# Troup County 13 point



## mapleman (Nov 4, 2007)

I killed this buck in Troup County this morning at 10:45. He was after a doe with an eight point.


----------



## dutchman (Nov 4, 2007)

Awesome buck! My congratulations to you on the kill!


----------



## Arrow3 (Nov 4, 2007)

Another monster has fallen!!


----------



## DRB1313 (Nov 4, 2007)

That's what I'm waitin on right there. Congrats.


----------



## Arrow3 (Nov 4, 2007)

Man....look at those G2's and 3's....


----------



## Robl1964 (Nov 4, 2007)

whooo hooo... Now that is a nice deer!!!! Congrats...


----------



## biggtruxx (Nov 4, 2007)

yeah c'mon!!!! good buck bro


----------



## REMINGTON710 (Nov 4, 2007)

what a deer!!!!


WTG


----------



## Hunter Haven (Nov 4, 2007)

Awesome troup county buck.... of the 12 points visible, you are looking at mid to upper 160's atleast... there's one more point somewhere???? Should be extremely close to grossing 170!!!!!!
Congratulations on one STUD of a buck!!!!!!


----------



## D_Happyfeet (Nov 4, 2007)

Where at in troup were you huntin?  We hunt troup.
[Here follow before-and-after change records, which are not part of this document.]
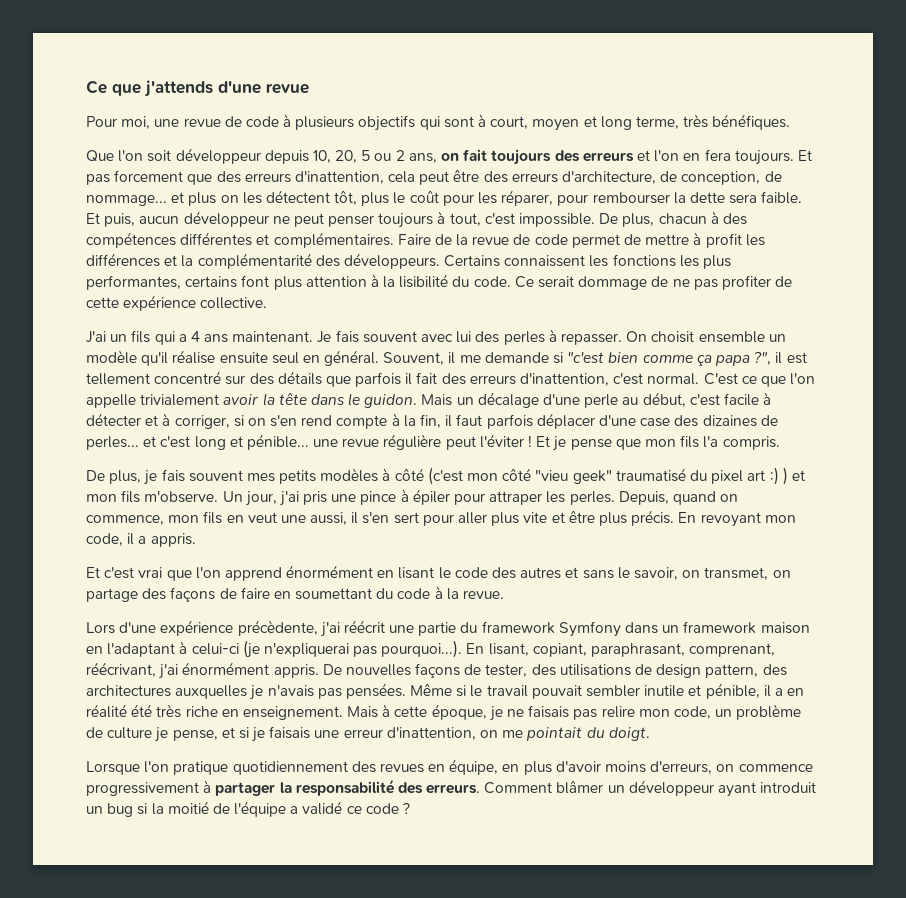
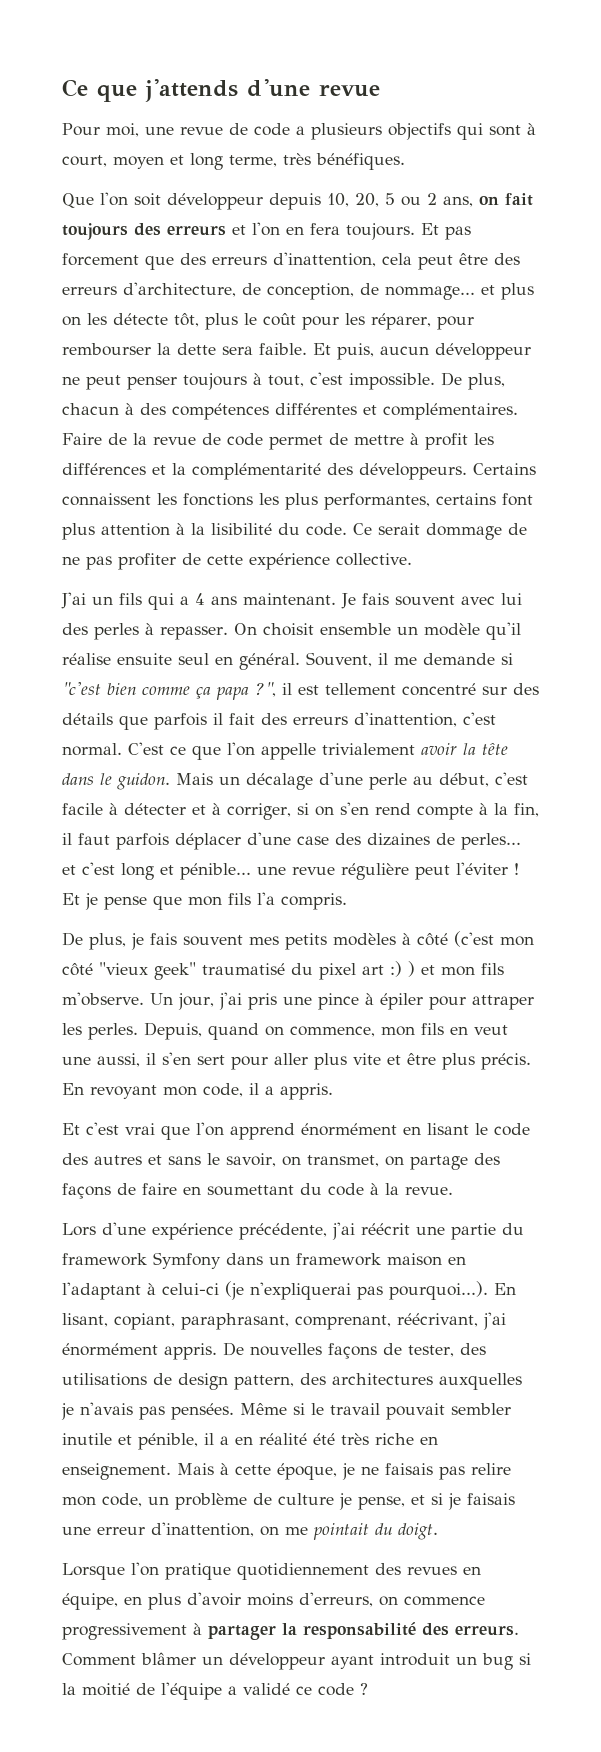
- Pour moi, une revue de code à plusieurs objectifs qui sont à court, moyen et long terme, très bénéfiques.
+ Pour moi, une revue de code a plusieurs objectifs qui sont à court, moyen et long terme, très bénéfiques.
- Et pas forcement que des erreurs d'inattention, cela peut être des erreurs d'architecture, de conception, de nommage... et plus on les détectent tôt, plus le coût pour les réparer, pour rembourser la dette sera faible.
+ Et pas forcement que des erreurs d'inattention, cela peut être des erreurs d'architecture, de conception, de nommage... et plus on les détecte tôt, plus le coût pour les réparer, pour rembourser la dette sera faible.
- De plus, je fais souvent mes petits modèles à côté (c'est mon côté "vieu geek" traumatisé du pixel art :) ) et mon fils m'observe.
+ De plus, je fais souvent mes petits modèles à côté (c'est mon côté "vieux geek" traumatisé du pixel art :) ) et mon fils m'observe.
- Lors d'une expérience précèdente, j'ai réécrit une partie du framework Symfony dans un framework maison en l'adaptant à celui-ci (je n'expliquerai pas pourquoi...). En lisant, copiant, paraphrasant, comprenant, réécrivant, j'ai énormément appris.
+ Lors d'une expérience précédente, j'ai réécrit une partie du framework Symfony dans un framework maison en l'adaptant à celui-ci (je n'expliquerai pas pourquoi...). En lisant, copiant, paraphrasant, comprenant, réécrivant, j'ai énormément appris.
Congrats on an awesome buck


----------



## Buck (Nov 4, 2007)

Yes Sir!!!  That's a good'un...  Congrats!!!


----------



## BOWHUNTER! (Nov 4, 2007)

MY GOSH... What a beast. Huge congrats.


----------



## mapleman (Nov 4, 2007)

D_Happyfeet,
I am about 4 miles outside of Hogansville. I can hear cars going down I-85!


----------



## Hoss (Nov 4, 2007)

Awesome buck.  Congrats on a great deer.

Hoss


----------



## hookedonbass (Nov 4, 2007)

Brute!!


----------



## Coon Dog (Nov 4, 2007)

sweet, congrates


----------



## Big Country (Nov 4, 2007)

Holy Smokes! We need more pics.


----------



## Fisher of Men (Nov 4, 2007)

I think I saw that one somewhere....Oh yea, my dreams!


----------



## ultramag (Nov 4, 2007)

Another Giant..congrats


----------



## Jake63 (Nov 5, 2007)

wow...look at that tine length.


----------



## BgDadyBeardBustr (Nov 5, 2007)

Congrats on a Super Nice Buck. Tim


----------



## Auchumpkee Creek Assassin (Nov 5, 2007)

nice buck


----------



## leo (Nov 5, 2007)

*WOW*

Very nice one

Thanks for sharing it with us


----------



## Handgunner (Nov 5, 2007)

No lie, I'm sitting here crying.


Good GAWD! 

Congrats on the HE-Stud of a buck!!!


----------



## Buckfever (Nov 5, 2007)

Handgunner I'm filling your pain. That's a STUD right there....BF


----------



## Jim Thompson (Nov 5, 2007)

very fine beast!


----------



## UGAalum13 (Nov 5, 2007)

Great looking buck!


----------



## mapleman (Nov 5, 2007)

Thanks guys!  I am very proud of him.


----------



## Lum (Nov 5, 2007)

mapleman said:


> D_Happyfeet,
> I am about 4 miles outside of Hogansville. I can hear cars going down I-85!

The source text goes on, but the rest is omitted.